Modern Books 48a Manners Street, Wellington, C.1.

MAORI KNOWLEDGE FOR THE PRIMARY SCHOOL The Maori People (Te Iwi Maori) by F. M. Pinfold, Social Studies Activity Book, A. H. & A. W. Reed, Wellington, 1958, 3/-. There have been many school bulletins about Maori history and customs, but this is the first ‘activity book’. Activity books are a modern teaching device: they contain lots of quizzes to be filled in, space for drawings to be made or coloured by the children; what might be boring memory work is made into a pleasant game. (Here are three forest giants; please untangle: UAIRK, ATAROT, MUIR). There are many excellent illustrations and interesting diagrams; the book provides its own stories; the children have to add others of their own. In the end they have a book of their own which they will treasure, and if they are European, they will know more about Maori things than many of their elders.

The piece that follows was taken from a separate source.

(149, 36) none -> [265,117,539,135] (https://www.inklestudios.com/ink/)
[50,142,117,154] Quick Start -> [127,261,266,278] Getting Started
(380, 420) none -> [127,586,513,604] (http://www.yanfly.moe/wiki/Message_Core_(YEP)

This book has been designed for the Social Studies syllabus. Being the work of a private publisher, teachers are not compelled to use it, but we hope that many will. Mr Pinfold, well-known to readers of this magazine was an excellent choice of author. The ‘activity book’, in the way he designed it, will be very suitable indeed for Maori children, and just as good for the European ones. It is gratifying to see the pages devoted to the pronunciation of Maori.